Le Dossier 332. Noëlle Pujol. France-Allemagne, 2012, 43 minutes.
Comment parler de son enfance lorsque l’on a été abandonnée à sa naissance par ses parents, lorsque l’on est une enfant de la DDASS ? Comment parler de ses parents lorsque l’on a deux mères, l’une biologique et l’autre, celle qui a réalisé toute son éducation ?
Dans ce film entièrement autobiographique, la cinéaste retrace sa vie, mais ne la raconte pas. Elle la retrace en lisant son dossier administratif tel qu’il existe à la DDASS. De lettres d’assistantes sociales en rapports de décideurs administratifs, nous pouvons ainsi suivre le regard froid de l’institution : les placements et déplacements, le cursus scolaire Cette lecture est très distanciée de la vie réelle, mais la voix de la cinéaste lui donne une chair, la colore d’un vécu qui donne tout son sens à l’entreprise cinématographique de ce film singulier. Ce que renforcent d’ailleurs les images.

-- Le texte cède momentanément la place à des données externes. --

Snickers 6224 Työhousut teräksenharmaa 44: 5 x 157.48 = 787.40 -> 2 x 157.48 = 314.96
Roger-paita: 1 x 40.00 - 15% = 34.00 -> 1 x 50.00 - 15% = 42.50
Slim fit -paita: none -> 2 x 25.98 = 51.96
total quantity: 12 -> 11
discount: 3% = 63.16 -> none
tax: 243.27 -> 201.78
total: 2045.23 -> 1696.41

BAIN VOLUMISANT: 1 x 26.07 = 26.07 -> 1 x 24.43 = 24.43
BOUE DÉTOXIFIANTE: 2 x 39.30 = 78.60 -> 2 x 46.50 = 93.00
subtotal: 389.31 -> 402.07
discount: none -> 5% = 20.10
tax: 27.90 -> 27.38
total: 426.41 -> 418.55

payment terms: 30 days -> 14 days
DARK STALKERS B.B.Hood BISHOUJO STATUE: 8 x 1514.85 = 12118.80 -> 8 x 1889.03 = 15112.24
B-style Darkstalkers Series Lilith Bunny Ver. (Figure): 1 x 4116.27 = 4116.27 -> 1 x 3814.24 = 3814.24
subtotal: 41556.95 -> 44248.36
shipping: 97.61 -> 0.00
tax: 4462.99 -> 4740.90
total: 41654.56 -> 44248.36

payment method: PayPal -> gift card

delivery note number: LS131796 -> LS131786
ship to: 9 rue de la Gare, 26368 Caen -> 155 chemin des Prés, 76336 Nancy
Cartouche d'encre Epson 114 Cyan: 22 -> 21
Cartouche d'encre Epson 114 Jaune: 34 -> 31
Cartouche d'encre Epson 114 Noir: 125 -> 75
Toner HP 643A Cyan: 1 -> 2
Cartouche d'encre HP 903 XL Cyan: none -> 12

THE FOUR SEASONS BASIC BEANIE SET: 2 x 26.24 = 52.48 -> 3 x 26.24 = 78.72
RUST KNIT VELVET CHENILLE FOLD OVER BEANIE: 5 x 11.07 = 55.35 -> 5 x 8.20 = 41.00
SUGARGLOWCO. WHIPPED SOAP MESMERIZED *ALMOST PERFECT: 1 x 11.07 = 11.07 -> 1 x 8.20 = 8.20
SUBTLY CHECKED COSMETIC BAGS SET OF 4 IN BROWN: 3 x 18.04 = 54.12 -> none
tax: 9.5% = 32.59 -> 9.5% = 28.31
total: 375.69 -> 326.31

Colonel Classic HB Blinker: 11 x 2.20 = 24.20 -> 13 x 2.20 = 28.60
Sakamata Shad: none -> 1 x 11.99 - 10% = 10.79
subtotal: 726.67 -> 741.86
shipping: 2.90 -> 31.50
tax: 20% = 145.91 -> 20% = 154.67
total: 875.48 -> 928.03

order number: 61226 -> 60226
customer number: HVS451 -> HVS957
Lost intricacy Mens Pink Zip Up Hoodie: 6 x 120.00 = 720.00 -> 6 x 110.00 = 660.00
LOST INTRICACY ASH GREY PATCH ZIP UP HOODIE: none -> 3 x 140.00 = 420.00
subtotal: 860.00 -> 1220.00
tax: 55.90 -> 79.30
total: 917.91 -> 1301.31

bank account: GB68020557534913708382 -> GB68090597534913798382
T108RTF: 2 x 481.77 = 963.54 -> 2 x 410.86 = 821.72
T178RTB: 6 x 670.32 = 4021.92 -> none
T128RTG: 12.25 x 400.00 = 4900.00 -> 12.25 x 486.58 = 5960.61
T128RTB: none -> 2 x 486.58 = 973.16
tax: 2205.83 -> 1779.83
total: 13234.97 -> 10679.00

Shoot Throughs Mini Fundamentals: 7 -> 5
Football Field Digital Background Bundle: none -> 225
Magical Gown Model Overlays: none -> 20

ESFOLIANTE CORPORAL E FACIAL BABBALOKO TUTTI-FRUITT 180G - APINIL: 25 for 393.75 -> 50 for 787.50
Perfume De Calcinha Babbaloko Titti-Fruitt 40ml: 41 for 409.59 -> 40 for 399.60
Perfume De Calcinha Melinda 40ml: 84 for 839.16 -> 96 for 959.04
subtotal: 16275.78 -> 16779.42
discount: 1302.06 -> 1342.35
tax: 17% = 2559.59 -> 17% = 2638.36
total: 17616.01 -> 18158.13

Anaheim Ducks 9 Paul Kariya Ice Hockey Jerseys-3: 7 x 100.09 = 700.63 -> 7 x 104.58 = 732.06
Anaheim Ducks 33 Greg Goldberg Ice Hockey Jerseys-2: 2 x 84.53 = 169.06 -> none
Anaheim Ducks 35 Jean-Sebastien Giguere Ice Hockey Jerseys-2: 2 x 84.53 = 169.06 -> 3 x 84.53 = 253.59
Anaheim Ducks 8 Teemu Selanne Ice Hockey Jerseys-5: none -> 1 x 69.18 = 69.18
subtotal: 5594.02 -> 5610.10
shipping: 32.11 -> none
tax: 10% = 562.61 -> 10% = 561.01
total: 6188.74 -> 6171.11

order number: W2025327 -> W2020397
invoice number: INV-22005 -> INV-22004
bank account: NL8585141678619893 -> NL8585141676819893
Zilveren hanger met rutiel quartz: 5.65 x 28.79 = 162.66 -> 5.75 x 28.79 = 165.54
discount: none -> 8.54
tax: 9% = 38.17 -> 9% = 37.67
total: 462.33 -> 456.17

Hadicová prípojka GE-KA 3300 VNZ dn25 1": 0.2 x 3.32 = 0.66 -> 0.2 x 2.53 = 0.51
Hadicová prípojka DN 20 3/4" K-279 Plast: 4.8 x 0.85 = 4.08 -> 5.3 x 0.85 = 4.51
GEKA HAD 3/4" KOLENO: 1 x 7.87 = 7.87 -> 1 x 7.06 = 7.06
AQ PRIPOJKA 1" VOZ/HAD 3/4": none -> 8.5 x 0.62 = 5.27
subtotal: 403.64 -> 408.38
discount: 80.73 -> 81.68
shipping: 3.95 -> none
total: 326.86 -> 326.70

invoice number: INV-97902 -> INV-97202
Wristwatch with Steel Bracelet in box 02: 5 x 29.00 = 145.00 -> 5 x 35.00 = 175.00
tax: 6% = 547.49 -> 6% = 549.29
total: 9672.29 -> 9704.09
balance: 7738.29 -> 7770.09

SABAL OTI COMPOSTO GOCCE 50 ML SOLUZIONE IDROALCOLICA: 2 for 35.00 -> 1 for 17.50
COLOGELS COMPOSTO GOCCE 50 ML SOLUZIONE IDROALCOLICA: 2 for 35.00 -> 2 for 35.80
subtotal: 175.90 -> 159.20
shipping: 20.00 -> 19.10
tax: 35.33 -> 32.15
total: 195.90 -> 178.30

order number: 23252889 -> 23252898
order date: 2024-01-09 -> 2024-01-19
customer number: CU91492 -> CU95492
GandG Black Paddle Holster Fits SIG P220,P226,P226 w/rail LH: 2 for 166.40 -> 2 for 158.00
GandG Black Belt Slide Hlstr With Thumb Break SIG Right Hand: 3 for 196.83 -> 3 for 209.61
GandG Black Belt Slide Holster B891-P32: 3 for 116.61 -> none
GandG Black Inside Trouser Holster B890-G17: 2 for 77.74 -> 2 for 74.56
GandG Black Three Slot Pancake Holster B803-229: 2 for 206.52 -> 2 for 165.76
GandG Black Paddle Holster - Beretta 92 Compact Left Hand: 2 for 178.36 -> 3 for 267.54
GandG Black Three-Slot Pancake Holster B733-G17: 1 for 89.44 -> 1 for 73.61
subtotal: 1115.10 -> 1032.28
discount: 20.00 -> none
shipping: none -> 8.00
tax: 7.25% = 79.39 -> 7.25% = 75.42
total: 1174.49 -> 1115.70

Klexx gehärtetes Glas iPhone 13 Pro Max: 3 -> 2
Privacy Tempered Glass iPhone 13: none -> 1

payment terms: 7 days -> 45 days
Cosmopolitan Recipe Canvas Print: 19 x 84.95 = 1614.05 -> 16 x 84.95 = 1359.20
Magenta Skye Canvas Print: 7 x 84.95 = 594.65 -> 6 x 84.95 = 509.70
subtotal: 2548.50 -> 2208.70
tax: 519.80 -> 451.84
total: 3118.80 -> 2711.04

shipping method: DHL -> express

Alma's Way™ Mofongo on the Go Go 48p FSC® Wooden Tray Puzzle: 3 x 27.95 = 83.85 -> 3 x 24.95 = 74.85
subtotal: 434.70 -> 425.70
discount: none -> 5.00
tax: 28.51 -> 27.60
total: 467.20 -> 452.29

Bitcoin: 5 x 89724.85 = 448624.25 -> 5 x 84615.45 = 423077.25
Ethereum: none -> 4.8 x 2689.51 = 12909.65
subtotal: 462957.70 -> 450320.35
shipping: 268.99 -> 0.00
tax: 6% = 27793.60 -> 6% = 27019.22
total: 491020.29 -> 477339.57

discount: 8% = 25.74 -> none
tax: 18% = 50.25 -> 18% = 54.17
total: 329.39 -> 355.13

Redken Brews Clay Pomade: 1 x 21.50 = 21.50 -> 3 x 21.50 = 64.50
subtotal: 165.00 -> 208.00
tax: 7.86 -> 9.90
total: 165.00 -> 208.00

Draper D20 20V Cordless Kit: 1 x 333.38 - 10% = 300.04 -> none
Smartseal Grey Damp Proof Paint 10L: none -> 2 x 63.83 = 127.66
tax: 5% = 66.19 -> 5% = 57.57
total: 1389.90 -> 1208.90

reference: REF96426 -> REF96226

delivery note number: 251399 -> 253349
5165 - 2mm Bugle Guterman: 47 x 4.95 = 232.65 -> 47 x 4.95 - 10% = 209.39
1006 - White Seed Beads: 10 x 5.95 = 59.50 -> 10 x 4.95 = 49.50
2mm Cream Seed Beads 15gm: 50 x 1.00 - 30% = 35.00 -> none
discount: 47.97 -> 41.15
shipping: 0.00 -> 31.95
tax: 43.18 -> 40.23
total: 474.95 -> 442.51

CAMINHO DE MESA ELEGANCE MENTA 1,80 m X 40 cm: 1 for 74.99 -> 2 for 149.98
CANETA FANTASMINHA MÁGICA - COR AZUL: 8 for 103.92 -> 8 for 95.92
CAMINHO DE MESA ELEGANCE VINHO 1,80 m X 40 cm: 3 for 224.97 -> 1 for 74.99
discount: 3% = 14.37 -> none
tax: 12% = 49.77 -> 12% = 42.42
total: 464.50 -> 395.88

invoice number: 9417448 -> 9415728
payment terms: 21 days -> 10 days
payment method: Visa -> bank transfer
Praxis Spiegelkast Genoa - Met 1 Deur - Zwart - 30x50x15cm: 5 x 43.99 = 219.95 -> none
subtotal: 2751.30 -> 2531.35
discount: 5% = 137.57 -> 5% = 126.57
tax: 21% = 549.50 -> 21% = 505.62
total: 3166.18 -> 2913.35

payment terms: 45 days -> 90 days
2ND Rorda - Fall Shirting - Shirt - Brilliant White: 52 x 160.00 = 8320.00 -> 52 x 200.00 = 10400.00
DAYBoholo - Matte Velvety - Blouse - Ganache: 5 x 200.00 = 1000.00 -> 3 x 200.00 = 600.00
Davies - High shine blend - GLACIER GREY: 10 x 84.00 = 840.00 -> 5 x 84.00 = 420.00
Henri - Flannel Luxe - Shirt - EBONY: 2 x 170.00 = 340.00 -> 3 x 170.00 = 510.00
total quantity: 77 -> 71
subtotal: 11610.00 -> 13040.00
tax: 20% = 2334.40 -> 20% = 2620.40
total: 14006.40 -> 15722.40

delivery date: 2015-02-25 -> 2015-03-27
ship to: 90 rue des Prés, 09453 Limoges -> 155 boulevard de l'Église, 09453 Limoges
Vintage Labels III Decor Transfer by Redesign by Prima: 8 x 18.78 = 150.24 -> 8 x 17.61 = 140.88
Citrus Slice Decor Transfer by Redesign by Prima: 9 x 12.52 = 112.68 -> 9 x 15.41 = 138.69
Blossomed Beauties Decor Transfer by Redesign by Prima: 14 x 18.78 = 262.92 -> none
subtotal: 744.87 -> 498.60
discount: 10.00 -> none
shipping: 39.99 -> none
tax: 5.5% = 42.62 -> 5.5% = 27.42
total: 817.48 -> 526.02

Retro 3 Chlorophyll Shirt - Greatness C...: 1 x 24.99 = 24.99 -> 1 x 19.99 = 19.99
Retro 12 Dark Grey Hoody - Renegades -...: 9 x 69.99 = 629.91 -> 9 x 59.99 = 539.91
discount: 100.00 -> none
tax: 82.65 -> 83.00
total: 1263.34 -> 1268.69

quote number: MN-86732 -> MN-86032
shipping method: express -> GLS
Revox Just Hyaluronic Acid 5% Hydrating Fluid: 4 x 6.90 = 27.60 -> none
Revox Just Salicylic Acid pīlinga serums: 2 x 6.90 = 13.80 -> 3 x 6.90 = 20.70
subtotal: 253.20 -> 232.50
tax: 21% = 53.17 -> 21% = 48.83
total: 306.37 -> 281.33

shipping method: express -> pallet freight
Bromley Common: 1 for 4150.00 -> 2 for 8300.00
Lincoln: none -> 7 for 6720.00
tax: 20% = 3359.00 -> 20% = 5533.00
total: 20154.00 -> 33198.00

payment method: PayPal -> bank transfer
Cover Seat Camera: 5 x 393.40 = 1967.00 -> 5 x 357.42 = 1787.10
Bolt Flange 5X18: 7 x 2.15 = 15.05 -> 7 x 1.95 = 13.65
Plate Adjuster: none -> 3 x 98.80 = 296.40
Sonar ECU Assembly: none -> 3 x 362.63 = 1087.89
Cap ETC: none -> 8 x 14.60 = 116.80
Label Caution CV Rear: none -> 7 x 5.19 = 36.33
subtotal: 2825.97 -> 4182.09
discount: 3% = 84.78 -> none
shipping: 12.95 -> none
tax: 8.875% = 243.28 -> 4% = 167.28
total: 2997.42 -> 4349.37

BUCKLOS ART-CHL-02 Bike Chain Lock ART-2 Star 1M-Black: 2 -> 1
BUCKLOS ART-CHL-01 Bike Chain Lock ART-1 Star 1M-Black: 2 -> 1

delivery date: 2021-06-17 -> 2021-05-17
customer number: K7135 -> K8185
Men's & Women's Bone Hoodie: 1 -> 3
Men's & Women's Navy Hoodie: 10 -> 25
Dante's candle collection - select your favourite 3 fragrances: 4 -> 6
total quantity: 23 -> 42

La jeune Noëlle dont on suit l’enfance et l’adolescence, jusqu’à sa majorité, n’apparaît jamais à l’écran. Ce qu’elle nous montre ce sont les lieux de sa jeunesse, dans les Pyrénées, la montagne si paisible, la petite ville avec sa rivière elle aussi si calme. Un contraste saisissant avec ce qu’on pourrait imaginer de cette vie marquée par l’abandon, une vie intérieure qu’on a du mal à ne pas imaginée vouée à l’incertitude, à la peine, à l’angoisse. En fait rien de tel. Le film montre un itinéraire de réussite, que concrétise la réalisation du film lui-même. Et du coup il devient exemplaire. Exemplaire de la force que donne la volonté de vivre, exemplaire aussi de la possibilité que donne le cinéma autobiographique de susciter l’émotion en évitant systématiquement tout apitoiement et tout pathos larmoyant.